▶ [Required action]
When the word "span" shows up in a line of the data below, copy that whole line.

▶ [Items from a data source]
------------------------

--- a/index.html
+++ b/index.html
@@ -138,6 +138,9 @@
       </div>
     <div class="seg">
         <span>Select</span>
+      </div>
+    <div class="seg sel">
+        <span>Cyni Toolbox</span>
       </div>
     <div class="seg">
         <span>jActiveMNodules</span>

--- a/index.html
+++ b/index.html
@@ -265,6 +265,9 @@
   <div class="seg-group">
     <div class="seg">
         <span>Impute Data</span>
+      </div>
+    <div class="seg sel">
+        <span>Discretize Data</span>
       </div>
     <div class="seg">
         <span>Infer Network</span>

------------------------

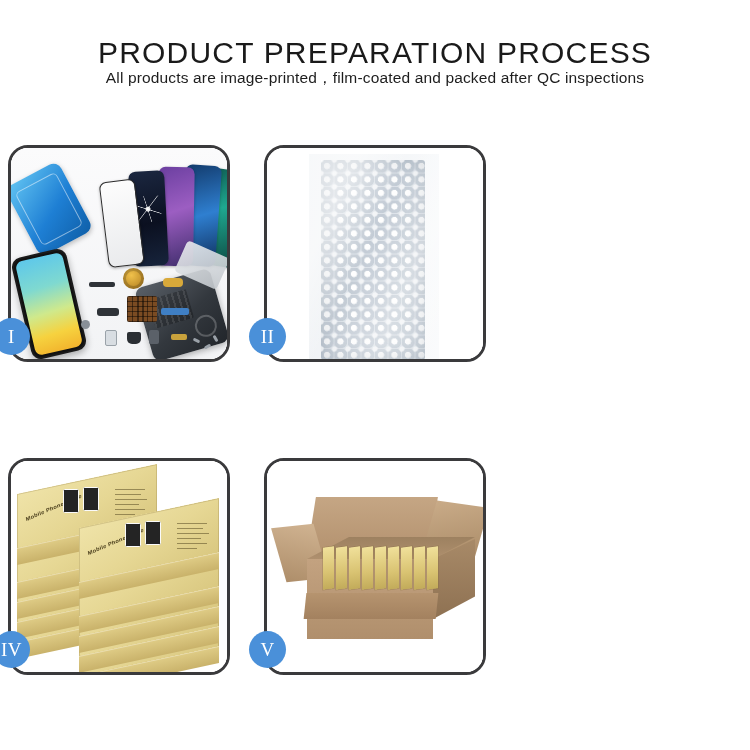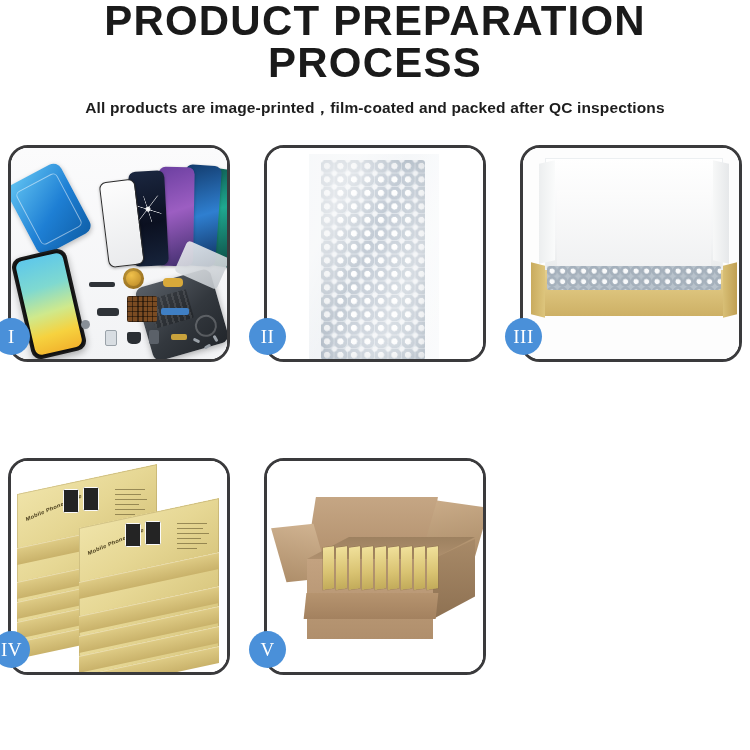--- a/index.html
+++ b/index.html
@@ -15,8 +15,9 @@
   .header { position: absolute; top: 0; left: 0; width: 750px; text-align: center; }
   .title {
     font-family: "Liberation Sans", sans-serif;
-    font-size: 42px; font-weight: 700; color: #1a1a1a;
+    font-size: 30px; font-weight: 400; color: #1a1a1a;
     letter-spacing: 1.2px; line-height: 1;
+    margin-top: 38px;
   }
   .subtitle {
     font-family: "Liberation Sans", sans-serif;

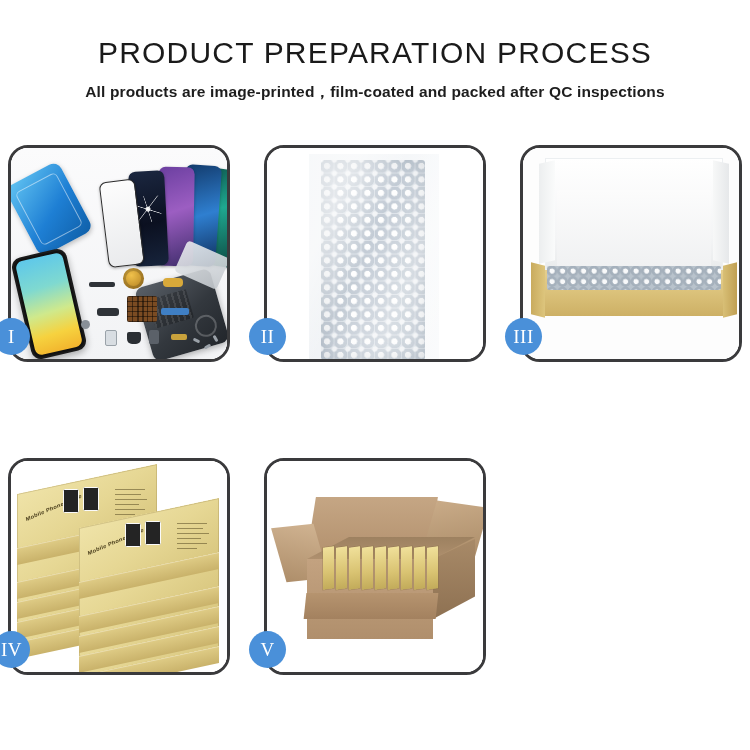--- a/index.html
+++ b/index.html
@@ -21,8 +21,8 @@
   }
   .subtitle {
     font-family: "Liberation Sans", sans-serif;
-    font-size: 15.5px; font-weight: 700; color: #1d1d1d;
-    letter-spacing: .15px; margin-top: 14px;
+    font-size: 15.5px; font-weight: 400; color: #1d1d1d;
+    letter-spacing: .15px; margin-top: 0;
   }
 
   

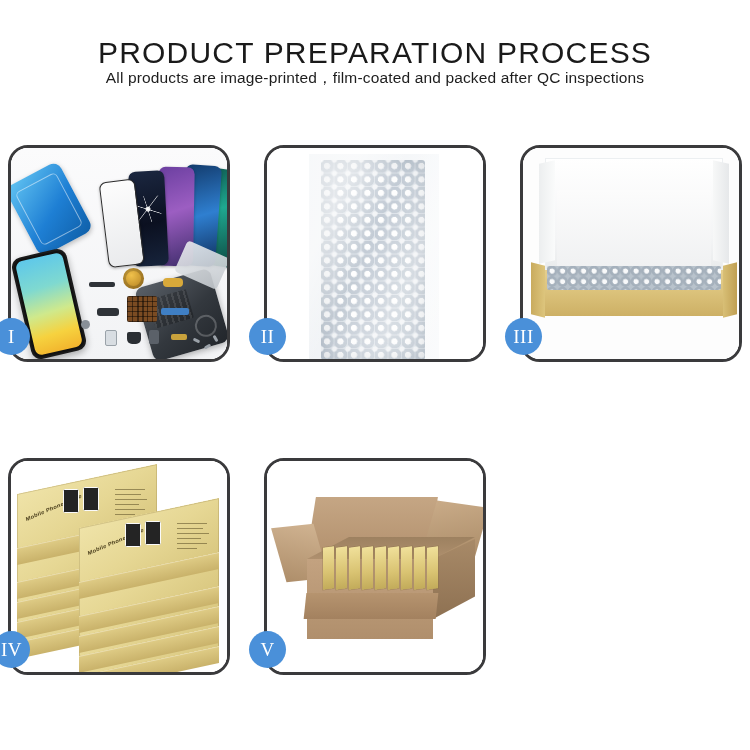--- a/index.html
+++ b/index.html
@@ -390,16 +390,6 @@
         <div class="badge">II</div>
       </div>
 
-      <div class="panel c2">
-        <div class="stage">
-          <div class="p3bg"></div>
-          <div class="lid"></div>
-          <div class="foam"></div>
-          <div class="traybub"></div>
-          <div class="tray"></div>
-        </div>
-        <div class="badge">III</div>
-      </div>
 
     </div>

------------------------

▶ [Exercise response]
         <span>Select</span>
+        <span>Cyni Toolbox</span>
         <span>jActiveMNodules</span>
         <span>Impute Data</span>
+        <span>Discretize Data</span>
         <span>Infer Network</span>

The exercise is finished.